Your assignment =
The expected output is an exact restatement of all the records.

▬▬▬▬▬▬

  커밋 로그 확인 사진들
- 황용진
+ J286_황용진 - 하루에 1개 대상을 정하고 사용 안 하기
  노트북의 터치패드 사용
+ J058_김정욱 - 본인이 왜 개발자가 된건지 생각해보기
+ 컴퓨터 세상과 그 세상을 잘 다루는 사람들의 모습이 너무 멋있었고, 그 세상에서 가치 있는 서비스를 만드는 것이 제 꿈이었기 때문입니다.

▬▬▬▬▬▬

Response area =
  커밋 로그 확인 사진들
- 황용진
+ J286_황용진 - 하루에 1개 대상을 정하고 사용 안 하기
  노트북의 터치패드 사용
+ J058_김정욱 - 본인이 왜 개발자가 된건지 생각해보기
+ 컴퓨터 세상과 그 세상을 잘 다루는 사람들의 모습이 너무 멋있었고, 그 세상에서 가치 있는 서비스를 만드는 것이 제 꿈이었기 때문입니다.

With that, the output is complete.